# Can dogs still get rabies?



## Raziel (Sep 29, 2009)

Can a vaccinated dog still get rabies?

Is it possible some dogs can still get it after getting a vacc and then getting bit?

Is that being worded correctly?


----------



## gsdlove212 (Feb 3, 2006)

According to my husband, who is a former Animal Control Officer, it is possible for a vaccinated dog to get rabies. The chances are less though.


----------



## Raziel (Sep 29, 2009)

Then they just give them some more shots right?
And it goes away?
(My dog is ok! Im just wondering)


----------



## SylvieUS (Oct 15, 2009)

erm, once symptoms appear....it's not good news.

If a dog gets bitten by an animal that is known to be rabid, before symptoms appear? Not really sure. They can with humans, so I don't see why not with dogs...but I'm not a vet, and thats who you need to ask.


----------



## LisaT (Feb 7, 2005)

> Originally Posted By: Angel RCan a vaccinated dog still get rabies?
> 
> Is it possible some dogs can still get it after getting a vacc and then getting bit?
> 
> Is that being worded correctly?


The rabies vaccine, particularly once the second shot is given, is one of the most effective vaccines around. It's incredibly unlikely. Now, if there is a bad batch of vaccines....then they are unprotected.

There are documentated cases of dogs having protective titers for rabies when they have not been vaccinated, showing that they picked up a natural immunity, probably from the environment.

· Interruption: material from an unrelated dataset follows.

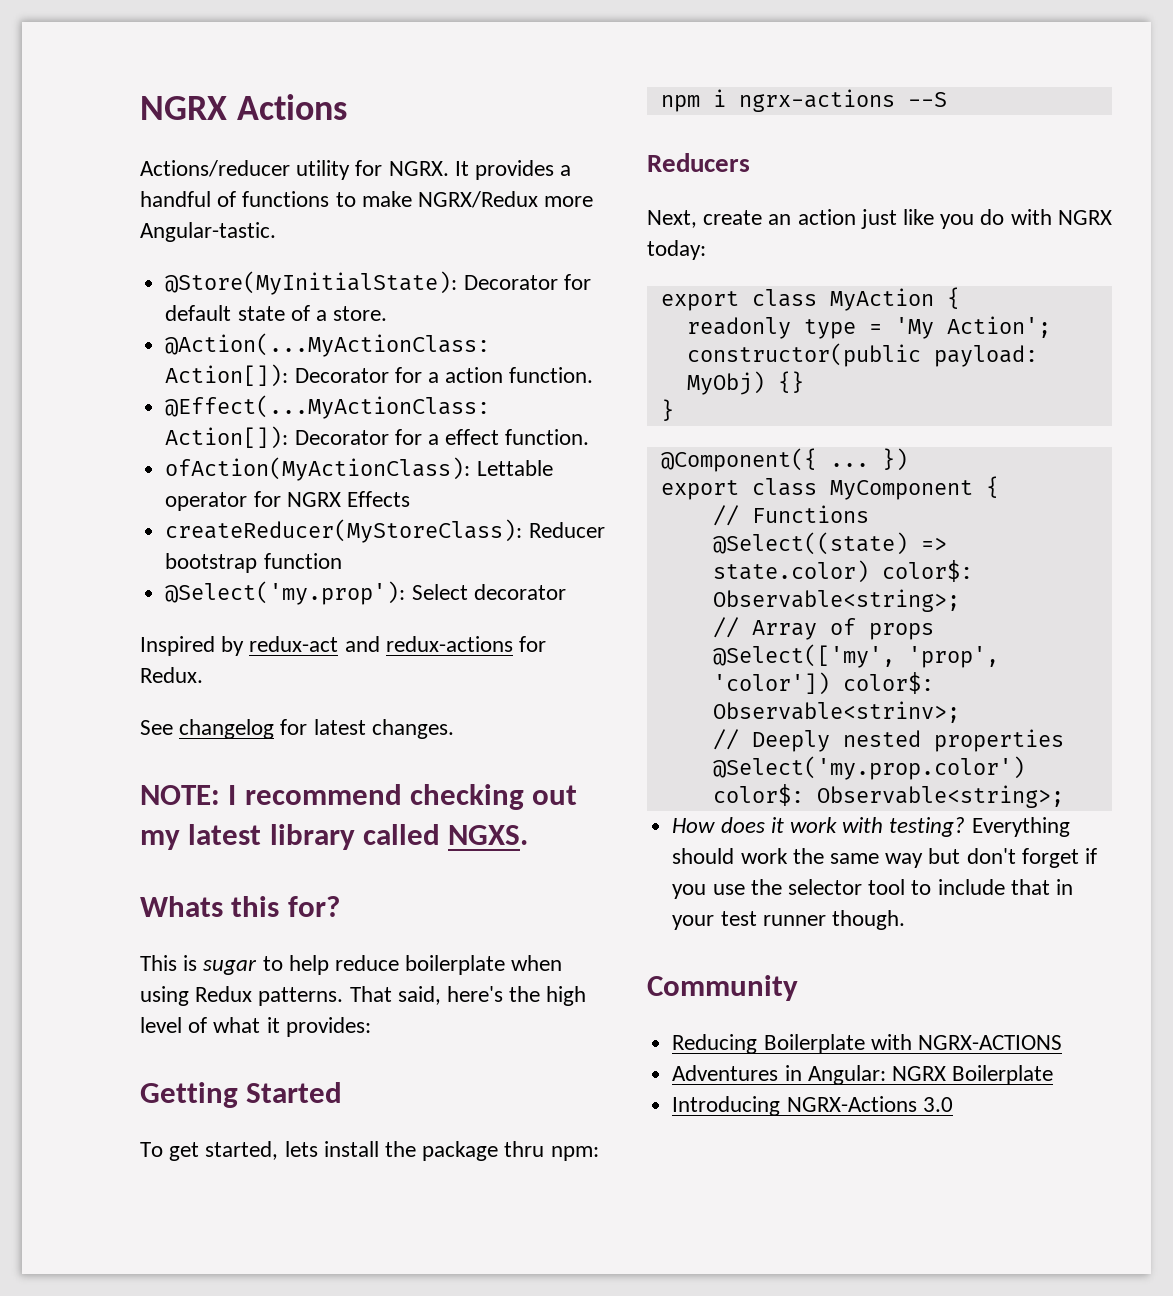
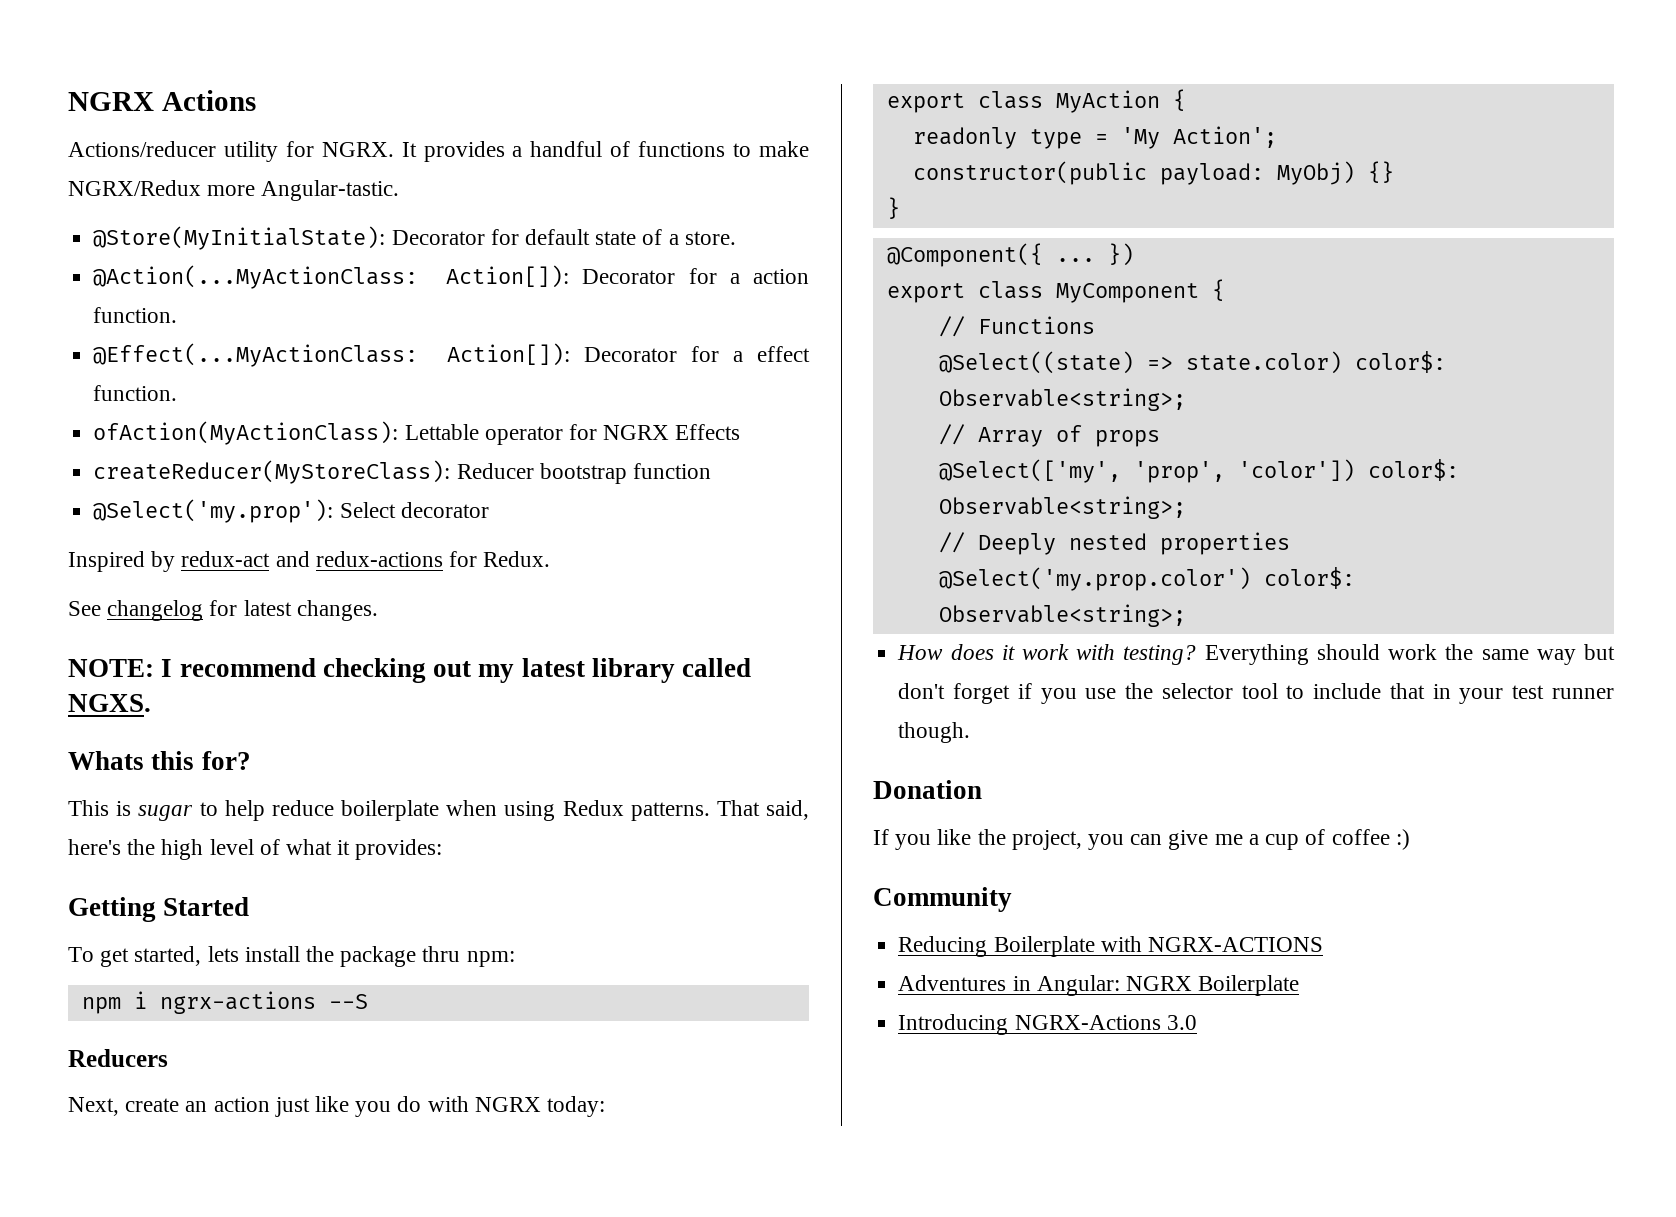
[712,701,960,723] Observable<strinv>; -> [938,496,1186,519] Observable<string>;
(905, 920) none -> [873,780,982,799] [873,829,1410,850] // Donation // If you like the project, you can give me a cup of coffee :)

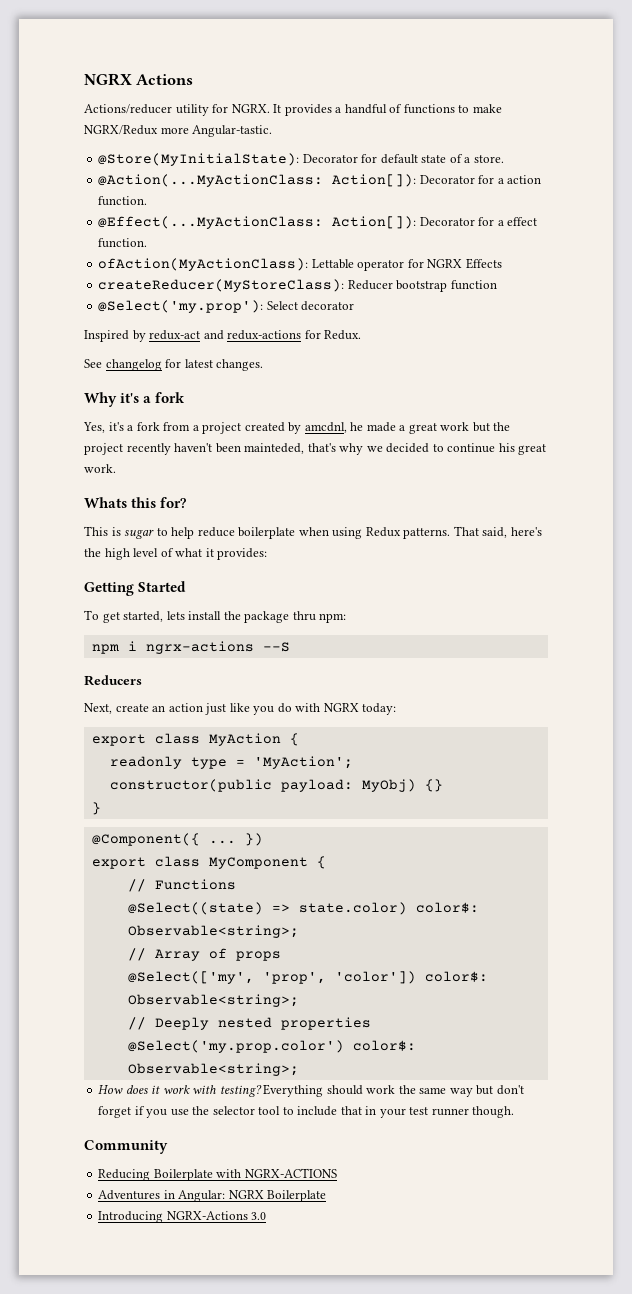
[68,658,752,683] [68,694,151,712] NOTE: I recommend checking out my latest library called NGXS. -> [84,392,186,407] [83,422,511,434] [84,443,547,455] [84,464,116,473] Why it's a fork // Yes, it's a fork from a project created by amcdnl, he made a great work but the project recently haven't been mainteded, that's why we decided to continue his great work.
[1120,126,1277,149] 'My Action'; -> [253,756,353,769] 'MyAction';
[873,780,982,799] [873,829,1410,850] // Donation // If you like the project, you can give me a cup of coffee :) -> (515, 1112) none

Unlike distemper and parvo, which are live virus vaccines, dogs cannot get rabies from the shot either since it's a killed virus vaccine. However, this is not true for distemper or parvo -- there are vaccine-induced versions of these diseases via the live virus vaccines.


----------



## ILGHAUS (Nov 25, 2002)

The standard procedure is if a dog is bitten by a known rabid animal the bite wound of course is cleaned (usually with a dilute water povidone-iodine solution) and treated according to the severity and then the dog is given a rabies vax even if it is current on its rabies vaccine.


----------



## ellen366 (Nov 2, 2007)

yes, even a vaccinated dog can get rabies if exposed; no vaccine, no matter how good, can confer 100% protection; this is why even a vaccinated dog is observed by AC after a bite; if bitten by a known rabid animal, the rabies vacc need to be given again to boost the dog's immunity
but, the good news is that rabies is a very slow moving virus, moving about 1/4 to 1/2 inch per day; only bites to the head and neck are considered time sensitive b/c these are so close to the central nervous system


----------



## JakodaCD OA (May 14, 2000)

i had to do this, when one of my previous gsd's got into it with a woodchuck,,they treated as TJ mentions,,revaxed..He didnt' get bitten severely, but did get bit nonetheless..


----------



## srfd44-2 (May 20, 2004)

They give the dog a booster just to make sure that the titer is up. I knew of a case where a woman's shepherd killed a skunk one day. It turned out that the skunk was rabid and the owner had to get rabie shots because she touched her dog which had saliva all over. They could not tell whose saliva it was, so to be sure and make sure she was covered she got the shots.


----------



## arycrest (Feb 28, 2006)

When my sister's GSD killed a rabid groundhog he had to have a booster shot despite the fact he was up-to-date. Since he kissed my sister after killing the groundhog she had to go thru the series of rabies shots too.


----------



## LisaT (Feb 7, 2005)

There is a very good chance that nearly all of these situations are completely overkill, BUT considering that even the slightest risk of infection can be deadly, it's completely understandable!!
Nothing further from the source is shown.